His argument now made and remade, the poet’s tone is once again confrontational as he dares his listener to prove him wrong. Should this be possible, the poet says he will deny having ever written anything of value, but more than that, he again uses hyperbole to reinforce the adamancy of his philosophical position, suggesting that if his words are untrue, then all the men who have ever lived did not know the meaning of love and their attempts to love have therefore been in vain. This final line “I never writ” so clearly identifies this work as the personal testimony of the poet. When I declaim the words of Sonnet CXVI, I feel that I am speaking them on his behalf. There is for me also the unspoken question put to the listener, “Do you not agree?” “Will you then love this way, without reserve, and in the face of all obstacles remain constant in your love?”
Works Cited
Martin. [363] Let me not to the marriage of true minds (Sonnet CXVI). Internet website. http://www.cs.rice.edu/~ssiyer/minstrels/poems/363.html
Nazir, Cassini.
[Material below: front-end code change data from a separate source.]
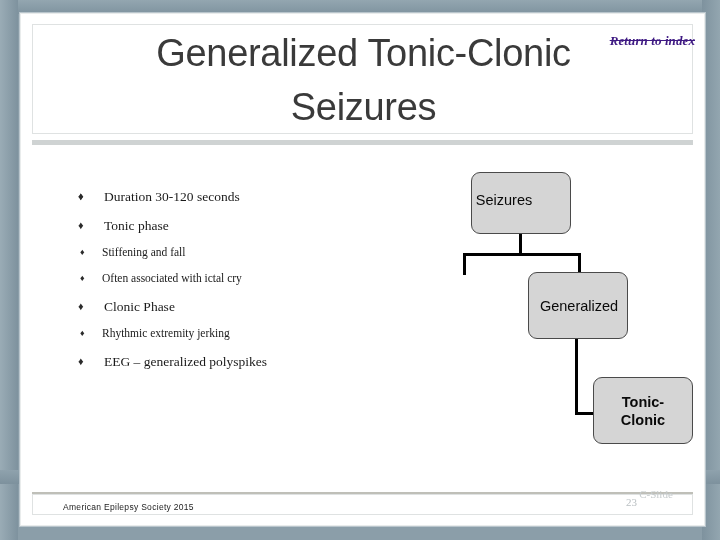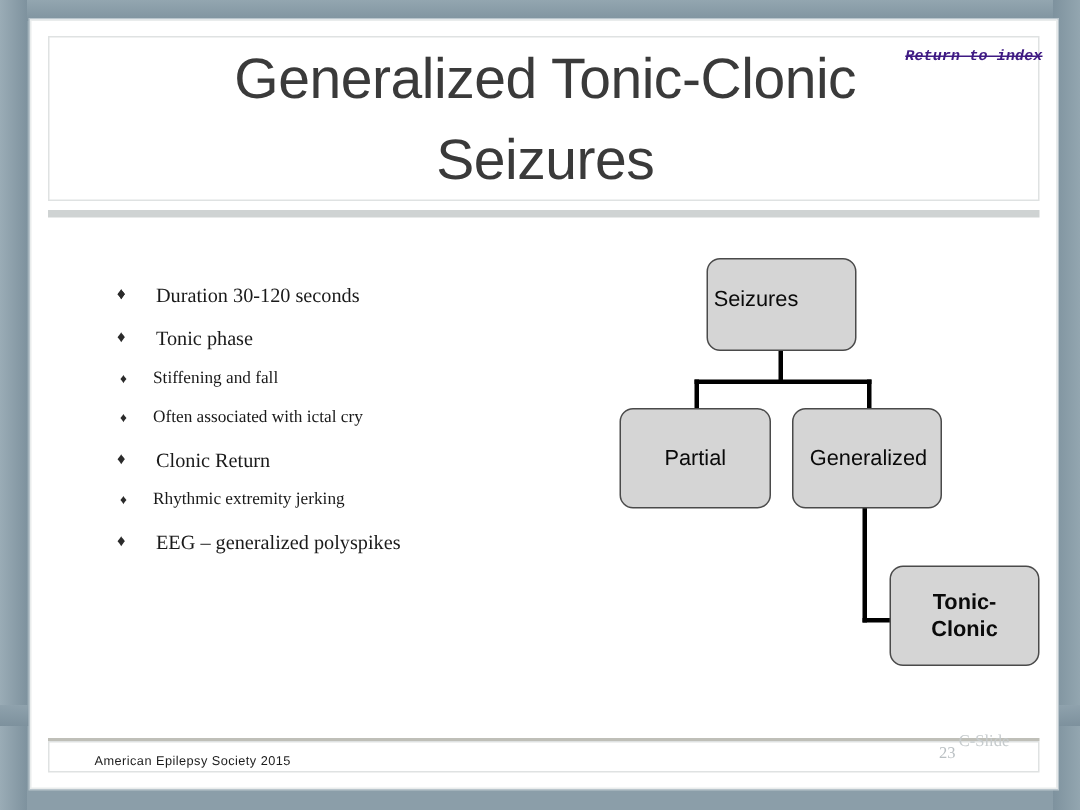"Return to index" #return-link { font-family: Liberation Mono, monospace -> Liberation Serif, serif; font-size: 10px -> 13px }
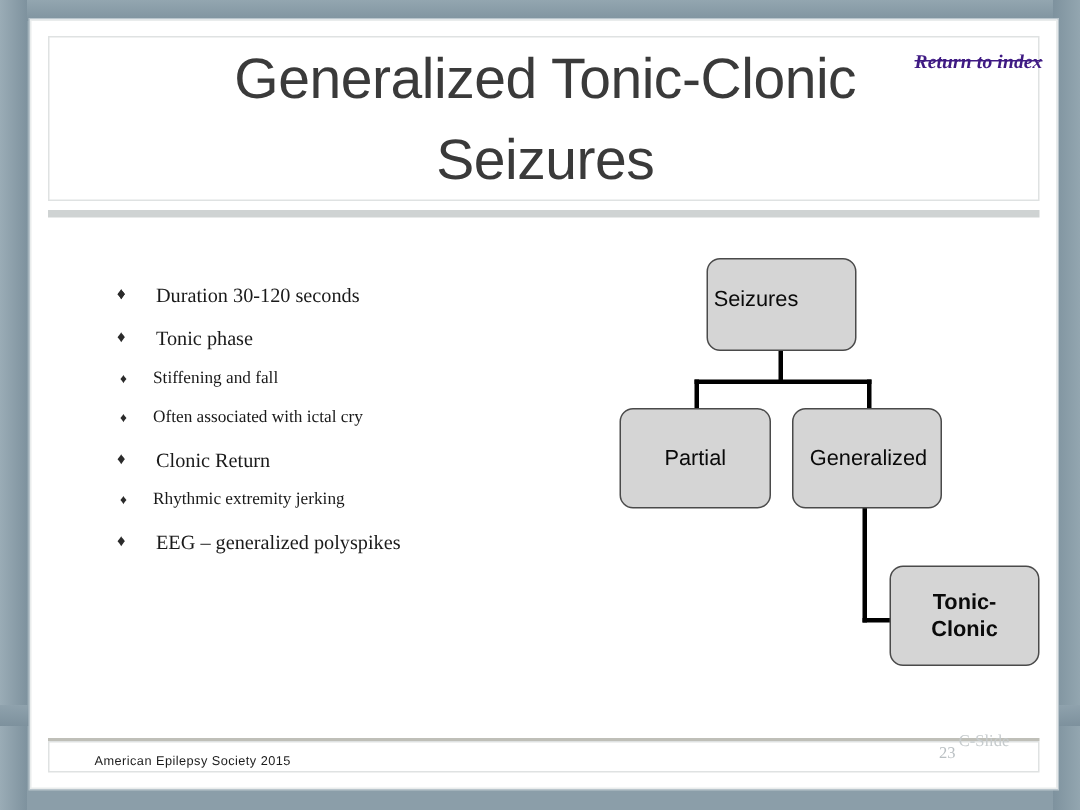"Clonic Return" span { text: Return -> Phase }
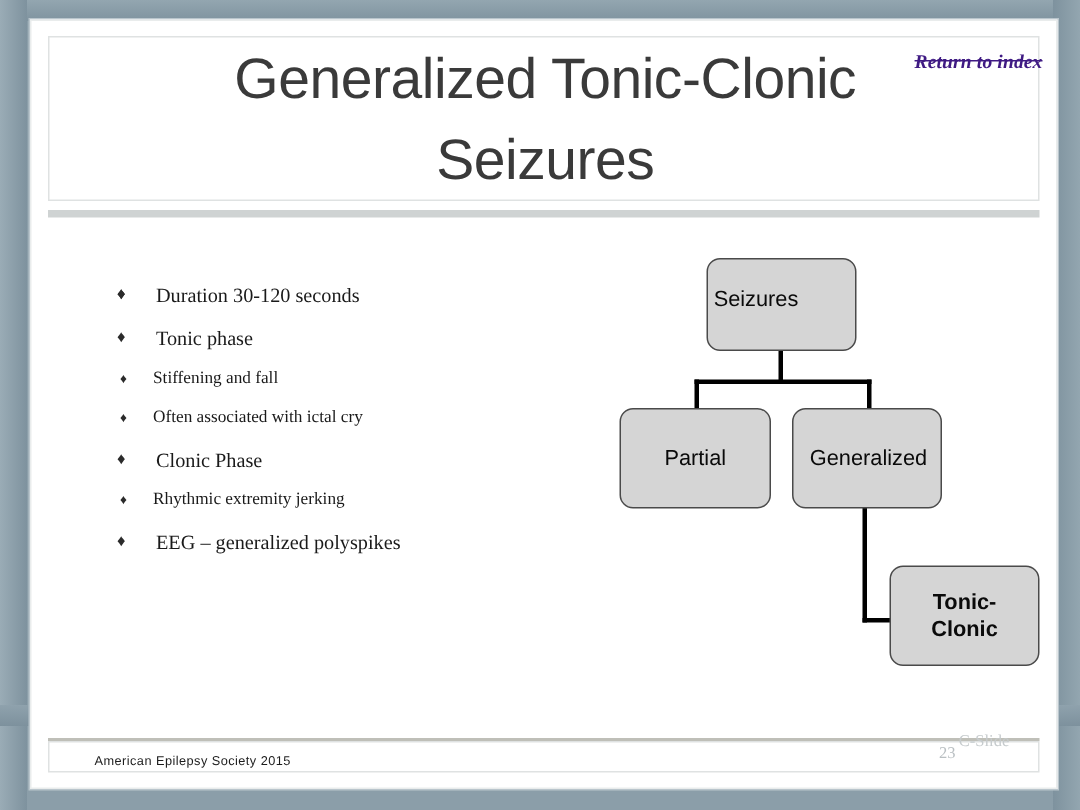"Partial" div.node { html: <div> <span>Partial</span> </div> -> none }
Essay on Sonnet CXVI, Internet website. http://www.utdallas.edu/~cassini/papers/Sonnet%20116%20Paper.doc
OED. Oxford English dictionary (Online). Oxford ; New York, N.Y. 1989. Internet website. http://dictionary.oed.com
Sonnet CXVI
1. Let me not to the marriage of true minds
2. Admit impediments. Love is not love
3. Which alters when it alteration finds,
4. Or bends with the remover to remove:
5. O, no! it is an ever-fixèd mark,
6. That looks on tempests and is never shaken;
7. It is the star to every wand’ring bark,
8. Whose worth’s unknown, although his heighth be taken.
9. Love’s not Time’s fool, though rosy lips and cheeks
10. Within his bending sickle’s compass come;
11. Love alters not with his brief hours and weeks,
12. But bears it out even to the edge of doom:
13. If this be error and upon me proved,
14. I never writ, nor no man ever loved.